- _Exercise directions_: Your answer should consist of the lines in the following data that contain "DISPLAYING".

- _Input data_:
⟨

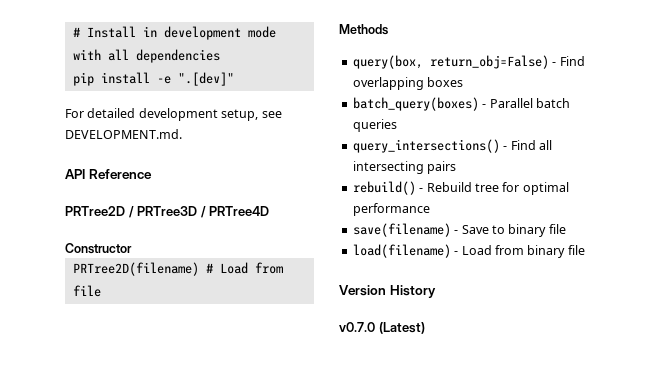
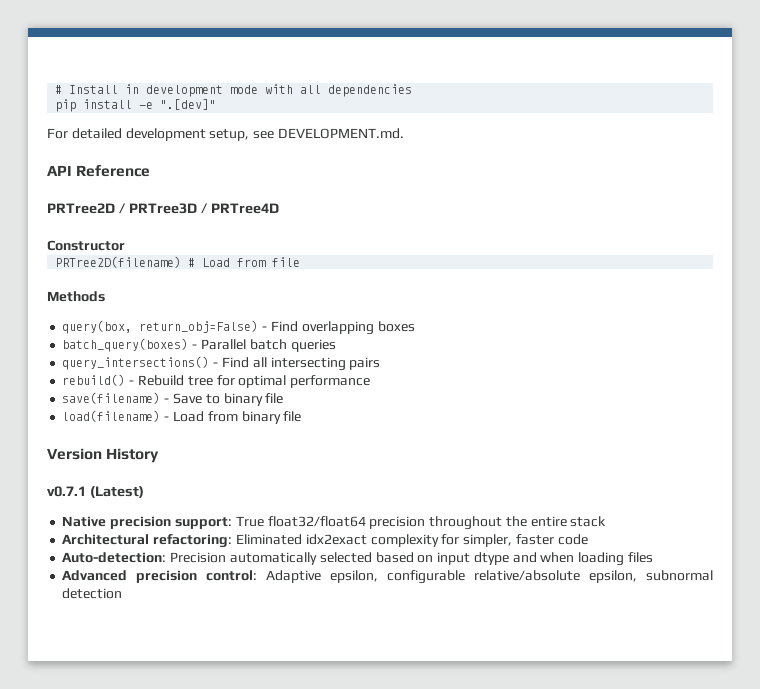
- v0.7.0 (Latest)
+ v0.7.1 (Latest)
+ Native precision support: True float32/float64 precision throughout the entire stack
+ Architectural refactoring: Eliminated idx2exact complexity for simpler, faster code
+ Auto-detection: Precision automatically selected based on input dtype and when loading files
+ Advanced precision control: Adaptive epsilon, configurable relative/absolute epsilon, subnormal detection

⟩
⟨

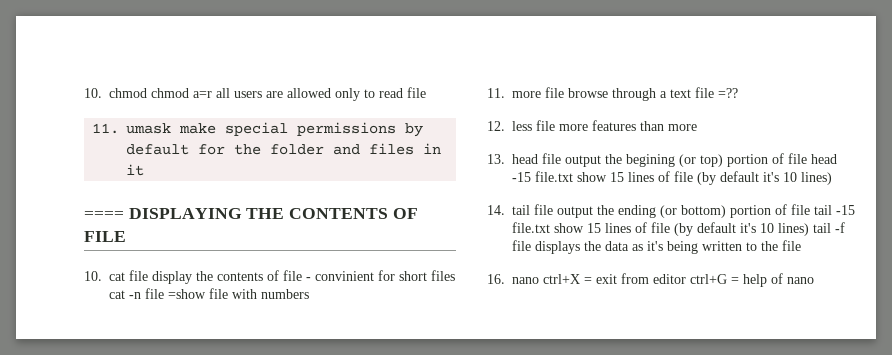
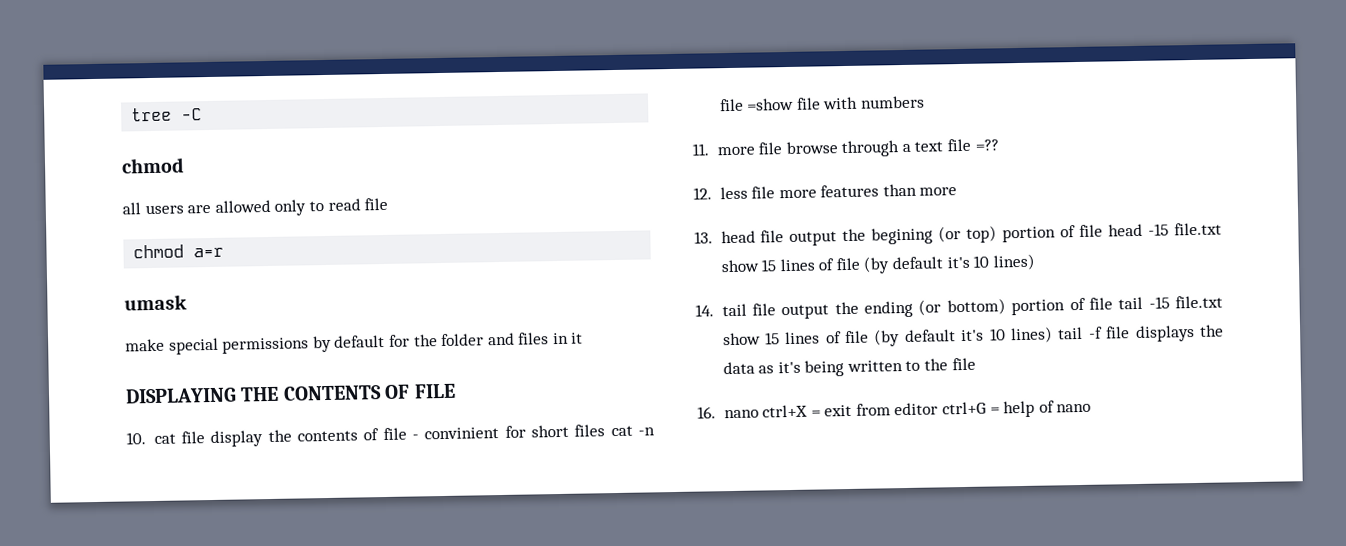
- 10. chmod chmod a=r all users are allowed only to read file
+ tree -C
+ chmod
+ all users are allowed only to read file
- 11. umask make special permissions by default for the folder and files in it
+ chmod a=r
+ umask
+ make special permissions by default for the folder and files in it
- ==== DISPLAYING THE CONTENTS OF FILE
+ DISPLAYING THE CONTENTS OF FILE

⟩
⟨

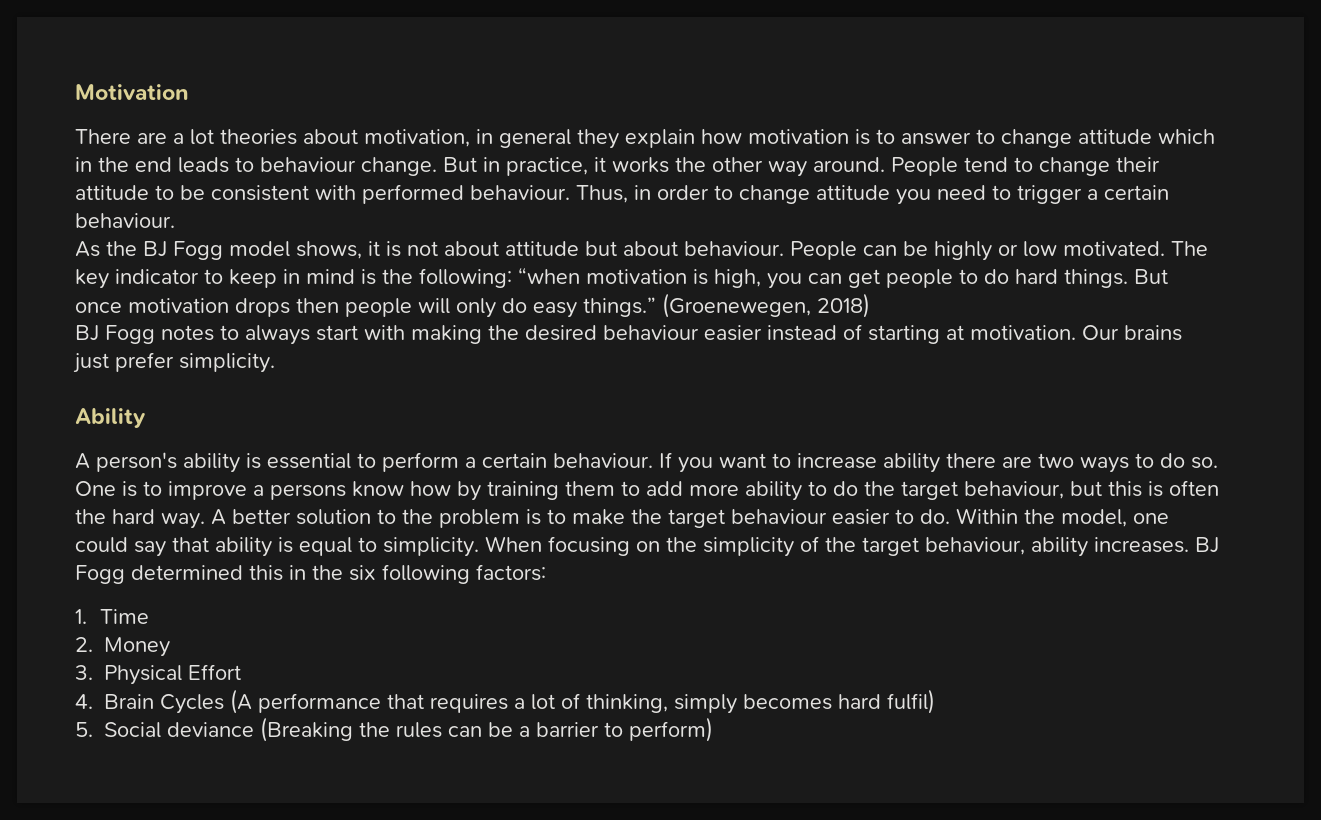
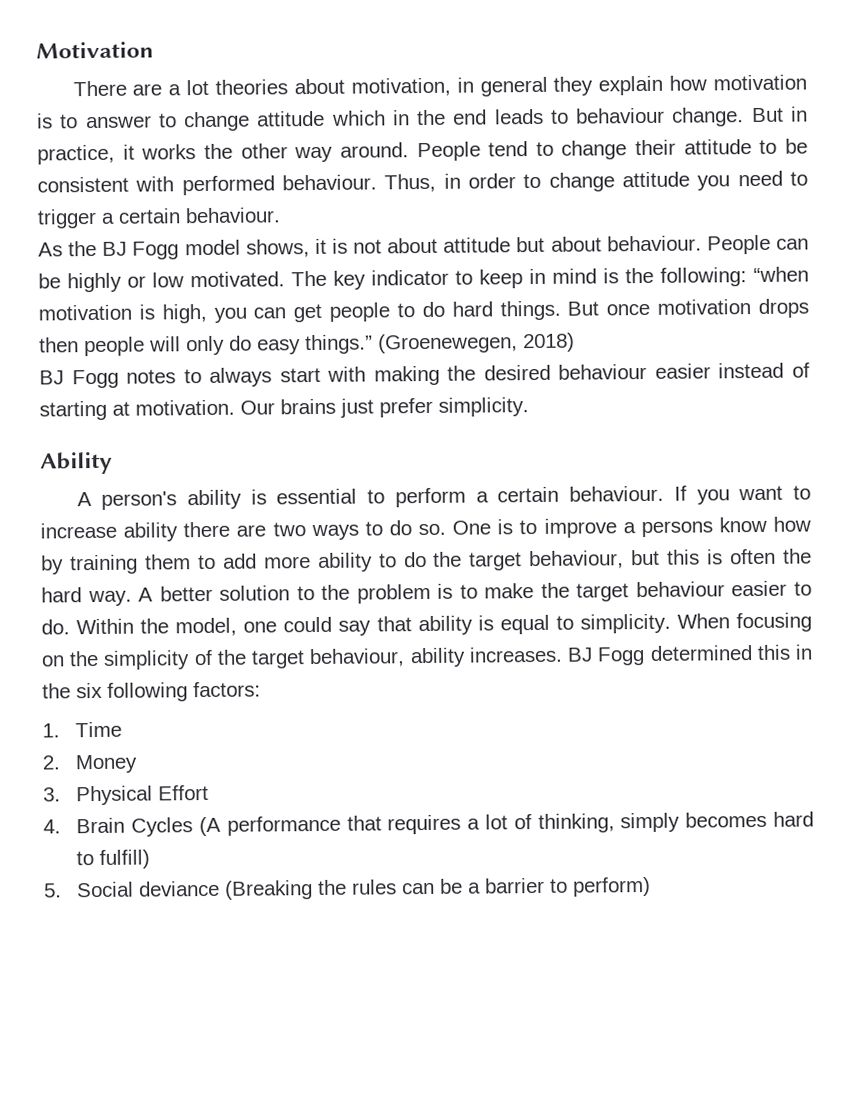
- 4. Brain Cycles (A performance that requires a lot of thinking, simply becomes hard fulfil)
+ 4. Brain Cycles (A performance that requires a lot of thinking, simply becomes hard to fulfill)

⟩

- _Task result_:
- ==== DISPLAYING THE CONTENTS OF FILE
+ DISPLAYING THE CONTENTS OF FILE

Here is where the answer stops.